O governador Romeu Zema, do partido Novo, qualificou a decisão do Tribunal de Contas do Estado de Minas Gerais (TCE-MG) de interromper o programa de escolas cívico-militares como um “abuso de autoridade”. Em um vídeo divulgado nesta sexta-feira, dia 19, o governador manifestou sua insatisfação com a deliberação que já estava em vigor, a qual foi aprovada pelo plenário do tribunal.
“O Tribunal de Contas do Estado de Minas está desconsiderando o seu direito de escolher a educação que deseja para seus filhos. A decisão do TCE, anunciada ontem, foi um verdadeiro golpe na democracia, que, ao que parece, é apenas um discurso vazio por lá. Os conselheiros decidiram que o Governo de Minas não pode sequer consultar pais, alunos e professores sobre a possível transformação de algumas de nossas escolas cívico-militares, além de determinar o fechamento das instituições que já estão em funcionamento e demonstraram bons resultados. Com todo o respeito que tenho pelo TCE de Minas, preciso afirmar que essa decisão é, no mínimo, um abuso de poder”, declarou.
É inaceitável que o Tribunal de Contas de Minas suspenda as Escolas Cívico-Militares. Como governador, estou comprometido a recorrer até a última instância para garantir que as famílias mineiras tenham voz e possam decidir o futuro de seus filhos. pic.twitter.com/DZ4K6lfeaj
Na quarta-feira, dia 17, o pleno do TCE confirmou a decisão de suspender a Política Educacional de Gestão Compartilhada: Escolas Cívico-Militares, que havia sido iniciada pela administração de Zema. Essa medida impede a expansão do programa e ordena a interrupção do modelo nas nove escolas que já implementavam a militarização do ensino.

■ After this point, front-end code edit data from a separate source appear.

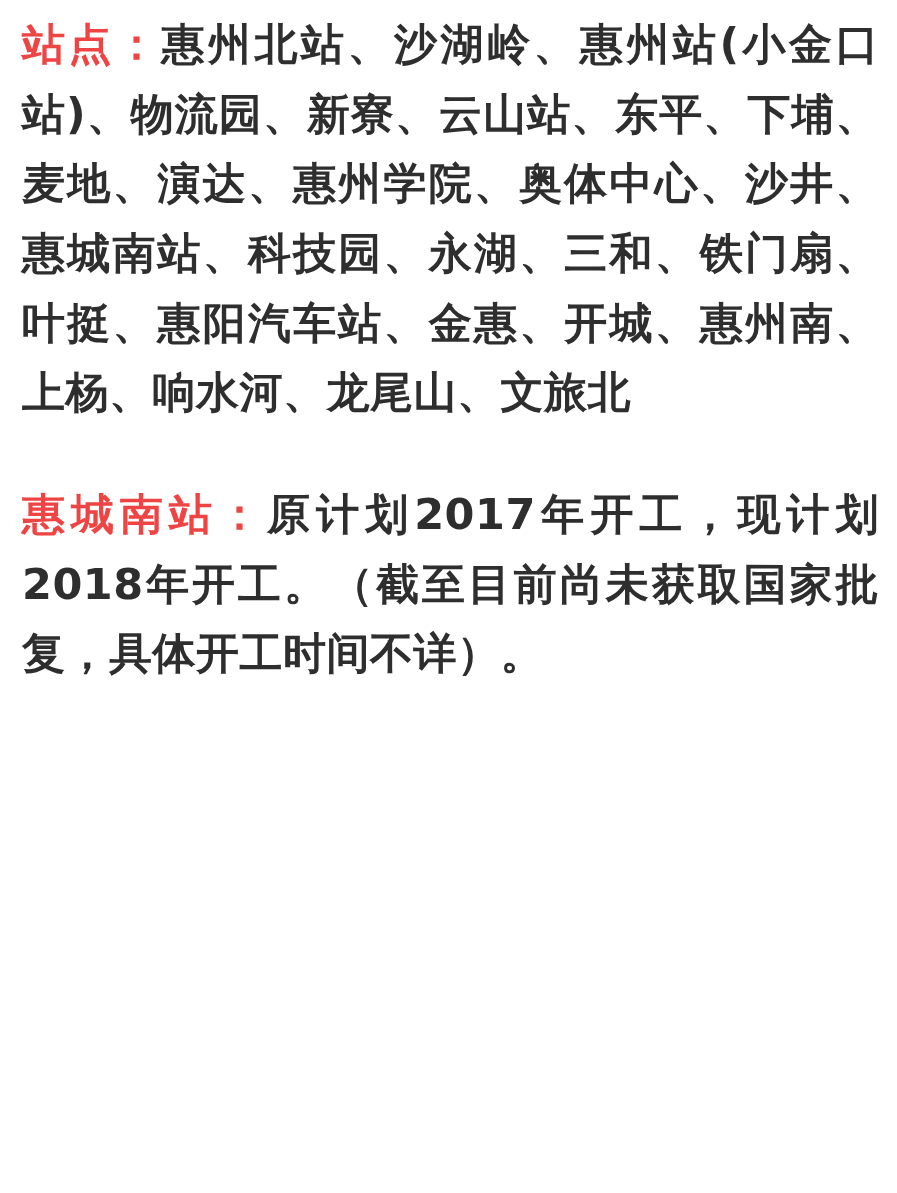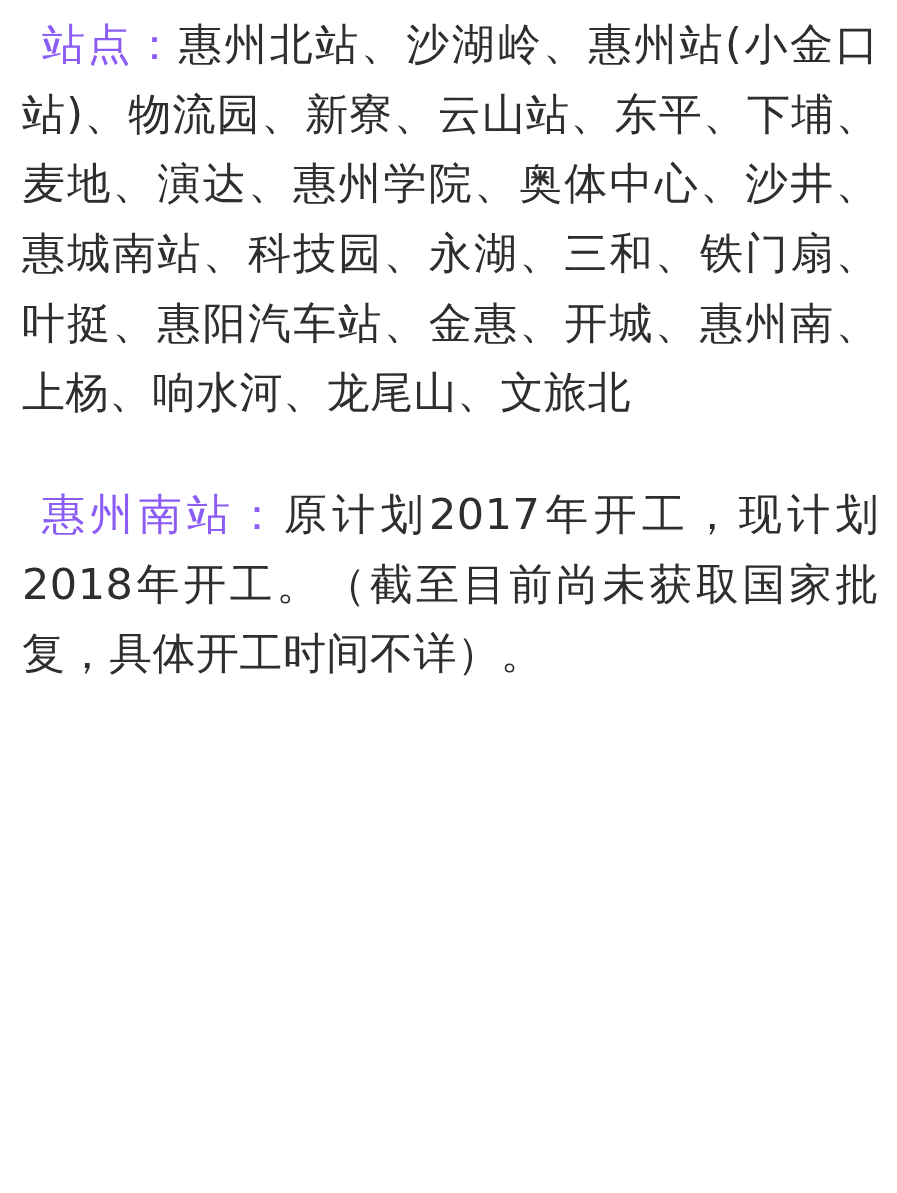--- a/index.html
+++ b/index.html
@@ -33,9 +33,8 @@
     margin-top: 52px;
   }
   .label {
-    font-weight: normal;
-    color: #8b5cf6;
-    margin-left: 20px;
+    font-weight: bold;
+    color: #ef4444;
   }
   .body-text {
     font-weight: normal;

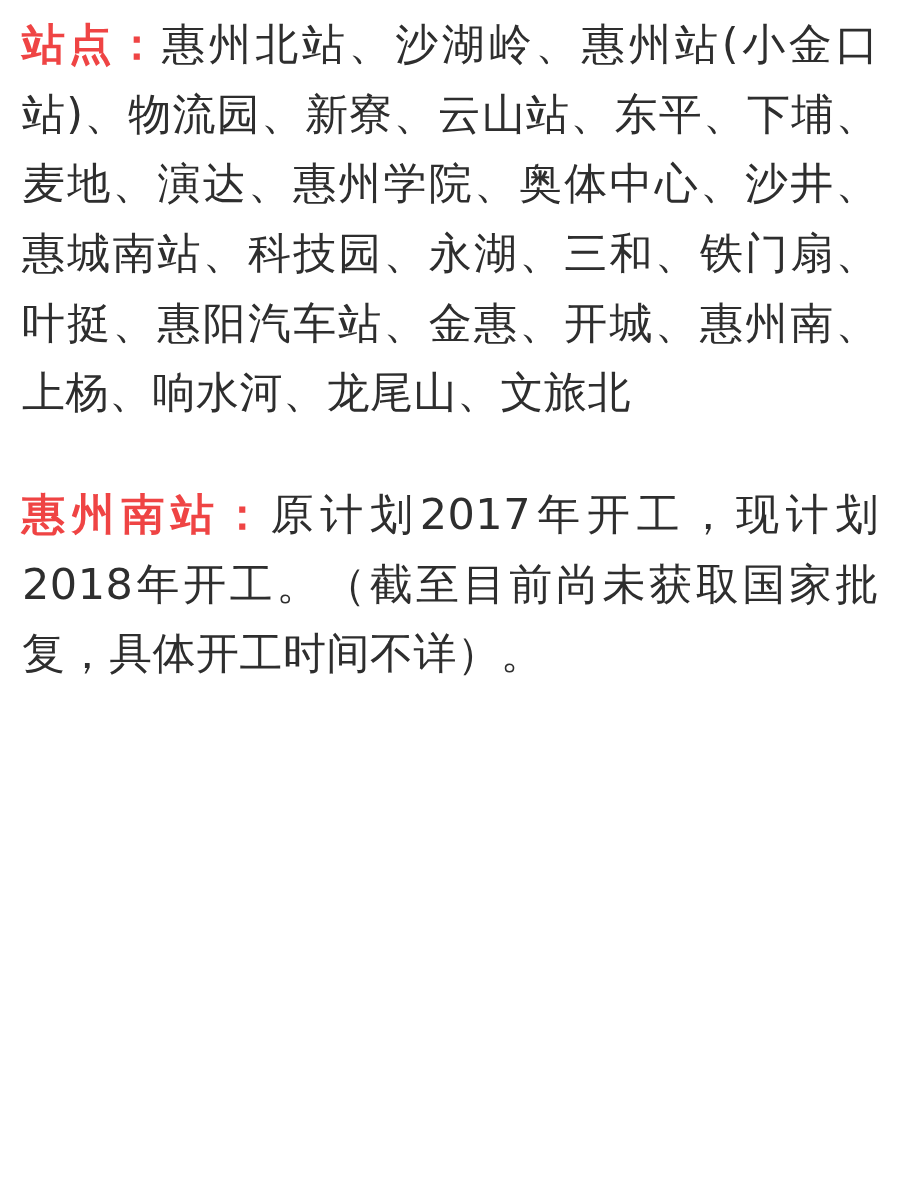--- a/index.html
+++ b/index.html
@@ -37,7 +37,7 @@
     color: #ef4444;
   }
   .body-text {
-    font-weight: normal;
+    font-weight: bold;
   }
 </style>
 </head>

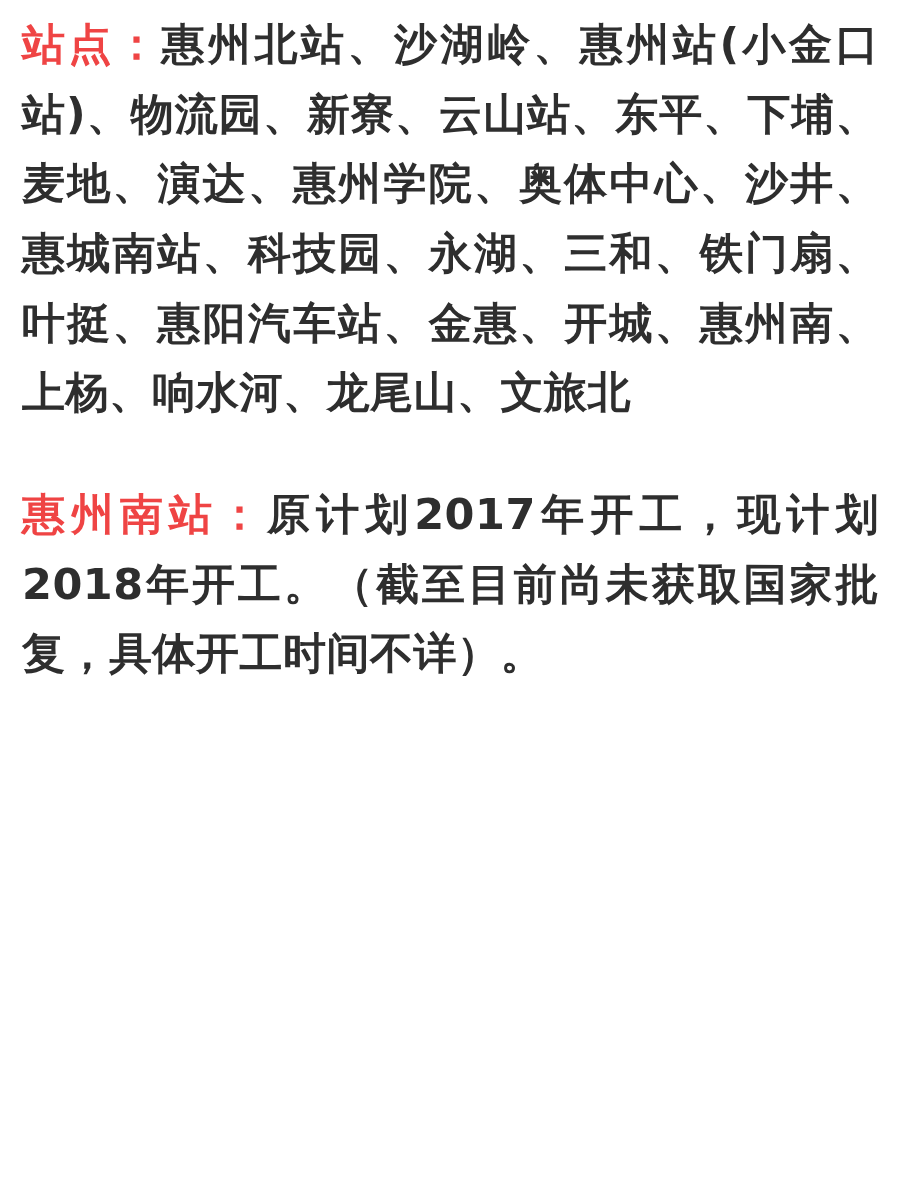--- a/index.html
+++ b/index.html
@@ -51,7 +51,7 @@
 
 
   <p class="para">
-    <span class="label">惠州南站：</span><span class="body-text">原计划2017年开工，现计划2018年开工。（截至目前尚未获取国家批复，具体开工时间不详）。</span>
+    <span class="label">惠城南站：</span><span class="body-text">原计划2017年开工，现计划2018年开工。（截至目前尚未获取国家批复，具体开工时间不详）。</span>
   </p>
 
 </div>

O conselheiro relator do caso, Adonias Monteiro, argumentou que não existe uma legislação que suporte a implementação do programa com a devida previsão orçamentária. O tribunal também questionou a convocação de militares da reserva para atuar como supervisores e monitores nas escolas.
Em agosto, uma decisão individual do conselheiro Adonias Monteiro já havia suspendido os processos relacionados às escolas cívico-militares, após uma ação apresentada pela deputada estadual Beatriz Cerqueira, do PT.
Antes disso, em julho, o Governo de Minas já havia decidido interromper a realização de assembleias escolares para consultar a comunidade sobre a adesão ao modelo. Na ocasião, a administração de Zema justificou que o processo de votação coincidia com o período de férias, o que dificultava a participação da comunidade.
Essas consultas geraram controvérsia entre a comunidade escolar e o contexto político. Em julho, o Estadual Central, um tradicional colégio localizado no centro de Belo Horizonte, rejeitou a adesão ao modelo cívico-militar, com 84% dos votos contrários vindos de pais, alunos e professores.